→ Your assignment
Report how many lines of the records below include the word "weight". Give nothing but the number.

[Web document revisions]
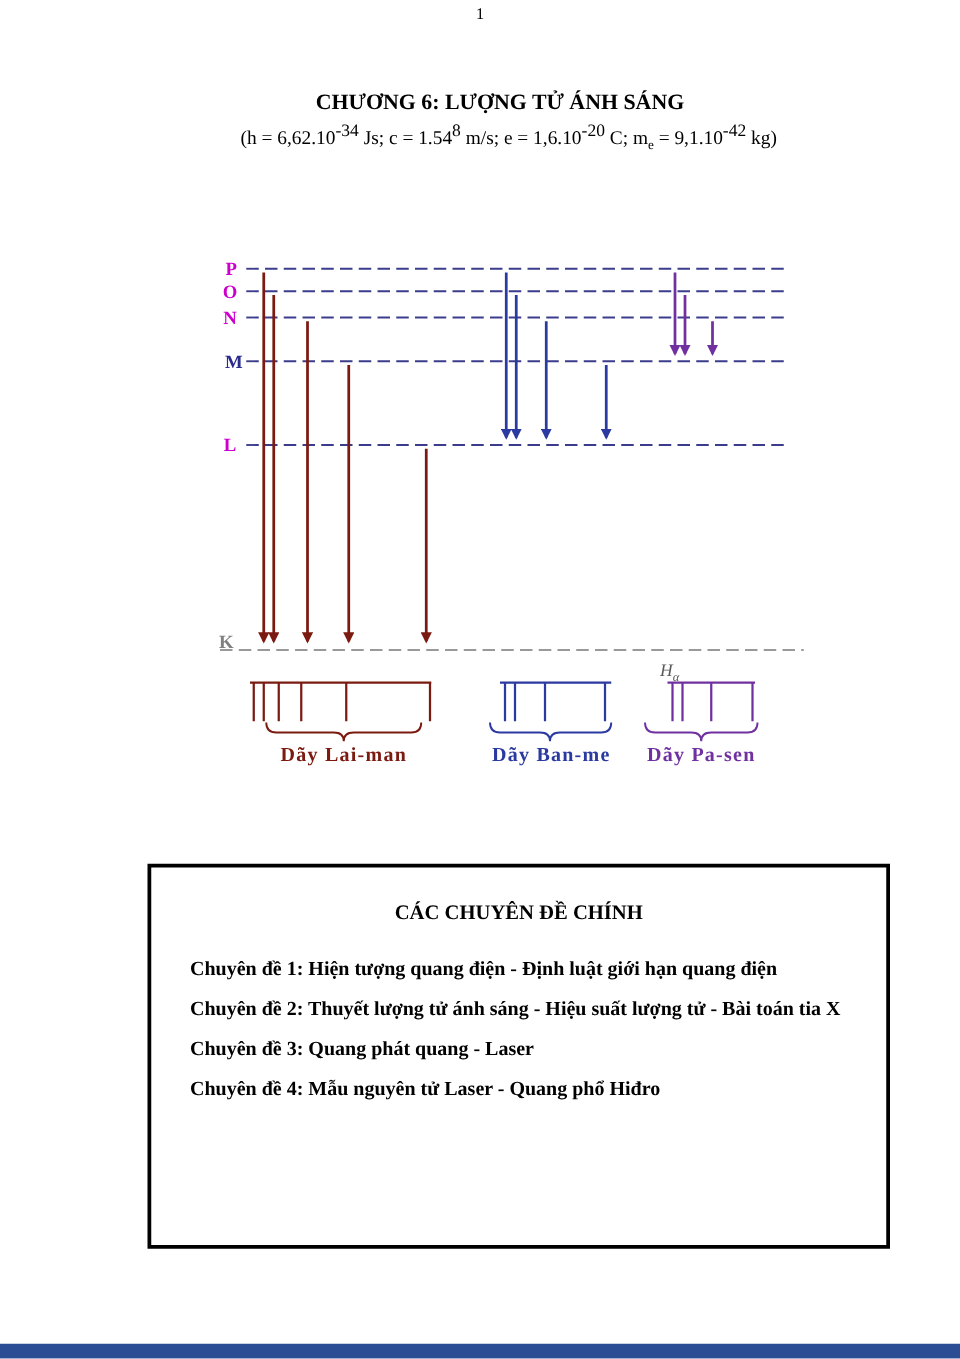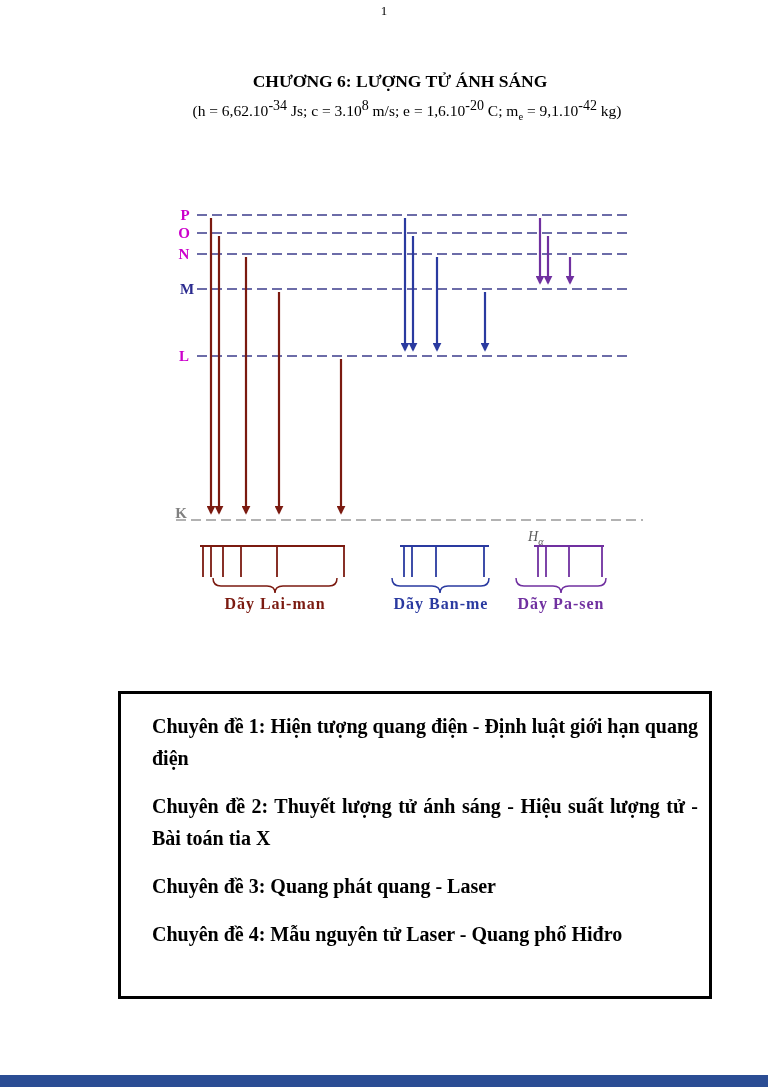--- a/index.html
+++ b/index.html
@@ -33,38 +33,38 @@
 
   .topics-box {
     position:absolute; left:118px; top:691px; width:594px; height:308px;
     border:3px solid #000; box-sizing:border-box; background:#fff;
   }
   .topics-heading {
     text-align:center; font-weight:bold; font-size:16.5px;
     margin:26px 0 20px 0;
   }
   .topic {
-    margin:16px 11px 0 31px; font-size:20px; font-weight:bold;
+    margin:0 11px 0 31px; font-size:16px; font-weight:bold;
     line-height:32px; text-align:justify;
   }
   .footer-bar {
     position:absolute; left:0; bottom:0; width:100%; height:12px;
     background:#2b4d94;
   }
 </style>
 </head>
 <body>
 
 <div class="page">
 
   <div class="page-number">1</div>
 
   <h1 class="title">CHƯƠNG 6: LƯỢNG TỬ ÁNH SÁNG</h1>
 
-  <div class="constants"><span>(h = 6,62.10</span><sup>-34</sup><span> Js; c = 3.10</span><sup>8</sup><span> m/s; e = 1,6.10</span><sup>-20</sup><span> C; m</span><sub>e</sub><span> = 9,1.10</span><sup>-42</sup><span> kg)</span></div>
+  <div class="constants"><span>(h = 6,62.10</span><sup>-34</sup><span> Js; c = 1.54</span><sup>8</sup><span> m/s; e = 1,6.10</span><sup>-20</sup><span> C; m</span><sub>e</sub><span> = 9,1.10</span><sup>-42</sup><span> kg)</span></div>
 
   <svg class="diagram" viewBox="168 200 500 420" xmlns="http://www.w3.org/2000/svg">
     <defs>
       <marker id="mkL" viewBox="0 0 10 10" refX="8" refY="5" markerUnits="userSpaceOnUse" markerWidth="9" markerHeight="9" orient="auto">
         <path d="M0,0 L10,5 L0,10 z" fill="#7b1a10"></path>
       </marker>
       <marker id="mkB" viewBox="0 0 10 10" refX="8" refY="5" markerUnits="userSpaceOnUse" markerWidth="9" markerHeight="9" orient="auto">
         <path d="M0,0 L10,5 L0,10 z" fill="#2a3aa0"></path>
       </marker>
       <marker id="mkP" viewBox="0 0 10 10" refX="8" refY="5" markerUnits="userSpaceOnUse" markerWidth="9" markerHeight="9" orient="auto">
@@ -140,20 +140,21 @@
     <path fill="none" stroke-width="1.5" d="M213 578 Q213 586 221 586 L267 586 Q275 586 275 593 Q275 586 283 586 L329 586 Q337 586 337 578" stroke="#7b1a10"></path>
     <path fill="none" stroke-width="1.5" d="M392 578 Q392 586 400 586 L432 586 Q440 586 440 593 Q440 586 448 586 L481 586 Q489 586 489 578" stroke="#2a3aa0"></path>
     <path fill="none" stroke-width="1.5" d="M516 578 Q516 586 524 586 L553 586 Q561 586 561 593 Q561 586 569 586 L598 586 Q606 586 606 578" stroke="#7030a0"></path>
 
     <text class="series-label" x="275" y="609" text-anchor="middle" fill="#7b1a10">Dãy Lai-man</text>
     <text class="series-label" x="441" y="609" text-anchor="middle" fill="#2a3aa0">Dãy Ban-me</text>
     <text class="series-label" x="561" y="609" text-anchor="middle" fill="#7030a0">Dãy Pa-sen</text>
   </svg>
 
   <div class="topics-box">
+    <div class="topics-heading">CÁC CHUYÊN ĐỀ CHÍNH</div>
     <p class="topic">Chuyên đề 1: Hiện tượng quang điện - Định luật giới hạn quang điện</p>
     <p class="topic">Chuyên đề 2: Thuyết lượng tử ánh sáng - Hiệu suất lượng tử - Bài toán tia X</p>
     <p class="topic">Chuyên đề 3: Quang phát quang - Laser</p>
     <p class="topic">Chuyên đề 4: Mẫu nguyên tử Laser - Quang phổ Hiđro</p>
   </div>
 
   <div class="footer-bar"></div>
 
 </div>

→ Problem solution
3